WHAT TO WORK ON:
The data that follows must be transcribed in full and exactly, minus the pictures.

GIVEN ENTRIES:
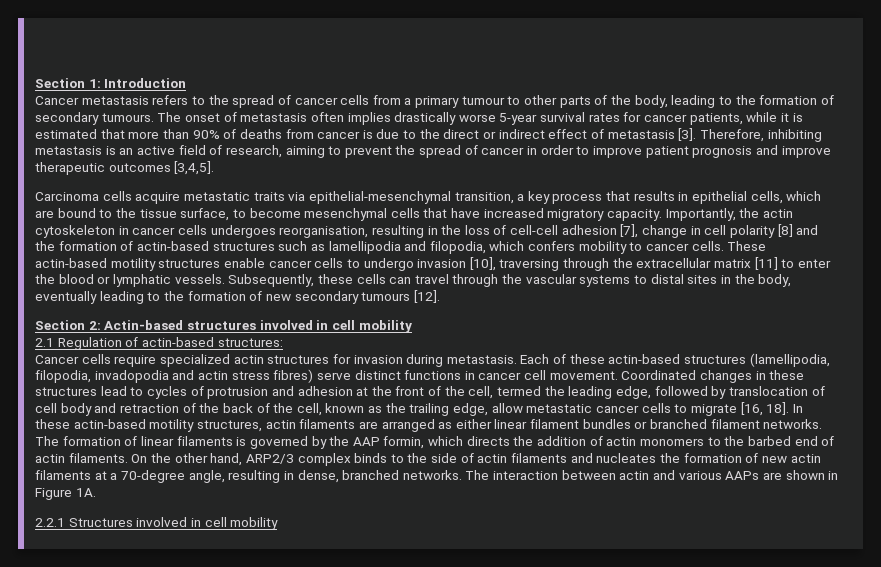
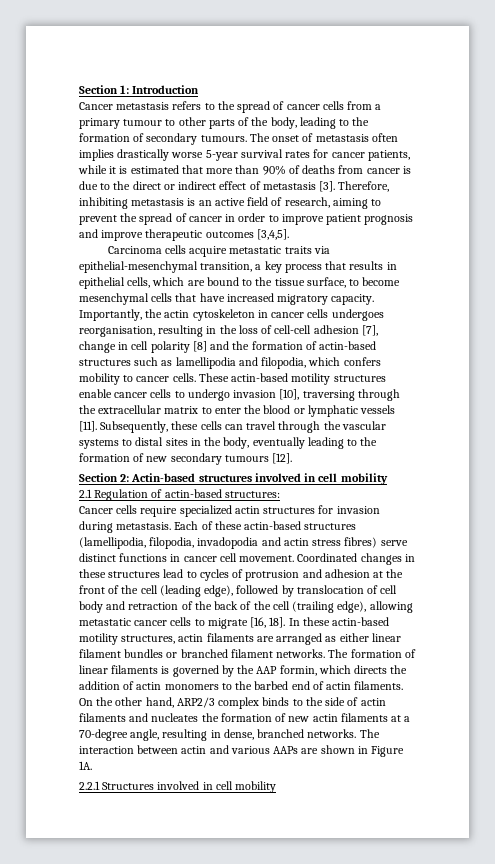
- These actin-based motility structures enable cancer cells to undergo invasion [10], traversing through the extracellular matrix [11] to enter the blood or lymphatic vessels.
+ These actin-based motility structures enable cancer cells to undergo invasion [10], traversing through the extracellular matrix to enter the blood or lymphatic vessels [11].
- Coordinated changes in these structures lead to cycles of protrusion and adhesion at the front of the cell, termed the leading edge, followed by translocation of cell body and retraction of the back of the cell, known as the trailing edge, allow metastatic cancer cells to migrate [16, 18].
+ Coordinated changes in these structures lead to cycles of protrusion and adhesion at the front of the cell (leading edge), followed by translocation of cell body and retraction of the back of the cell (trailing edge), allowing metastatic cancer cells to migrate [16, 18].

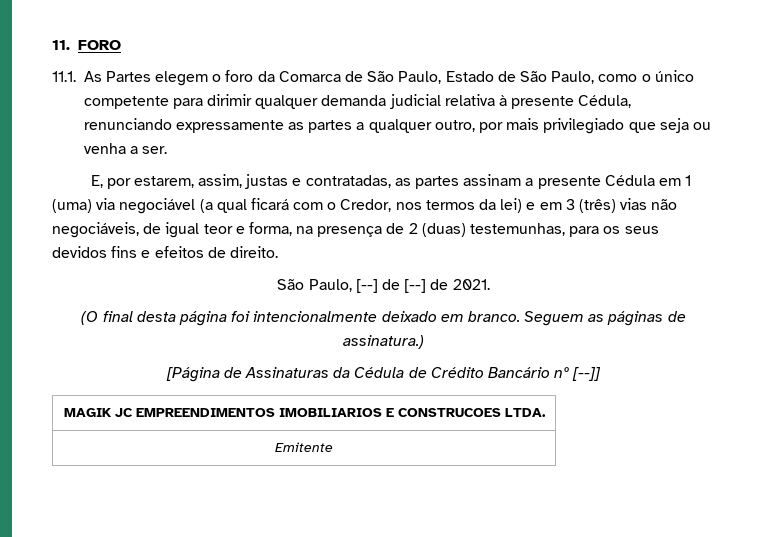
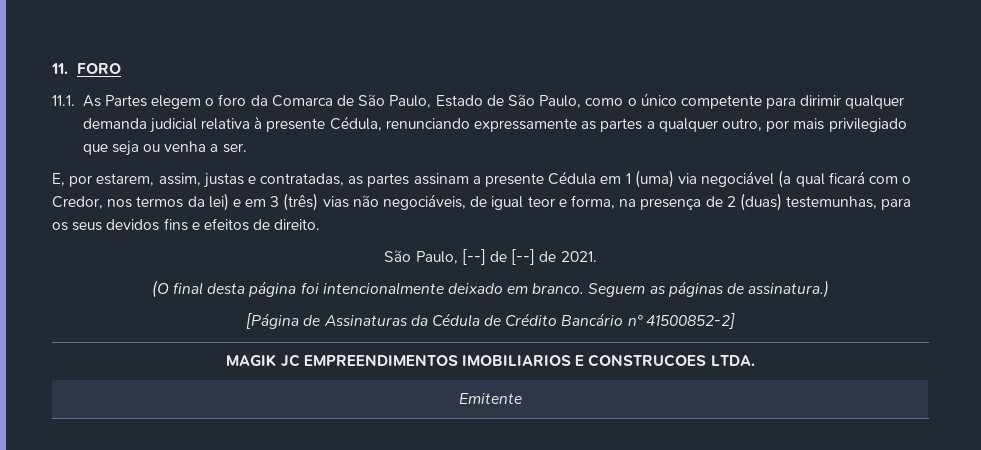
- [Página de Assinaturas da Cédula de Crédito Bancário nº [--]]
+ [Página de Assinaturas da Cédula de Crédito Bancário nº 41500852-2]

ANSWER TO THIS EXERCISE:
- These actin-based motility structures enable cancer cells to undergo invasion [10], traversing through the extracellular matrix [11] to enter the blood or lymphatic vessels.
+ These actin-based motility structures enable cancer cells to undergo invasion [10], traversing through the extracellular matrix to enter the blood or lymphatic vessels [11].
- Coordinated changes in these structures lead to cycles of protrusion and adhesion at the front of the cell, termed the leading edge, followed by translocation of cell body and retraction of the back of the cell, known as the trailing edge, allow metastatic cancer cells to migrate [16, 18].
+ Coordinated changes in these structures lead to cycles of protrusion and adhesion at the front of the cell (leading edge), followed by translocation of cell body and retraction of the back of the cell (trailing edge), allowing metastatic cancer cells to migrate [16, 18].

- [Página de Assinaturas da Cédula de Crédito Bancário nº [--]]
+ [Página de Assinaturas da Cédula de Crédito Bancário nº 41500852-2]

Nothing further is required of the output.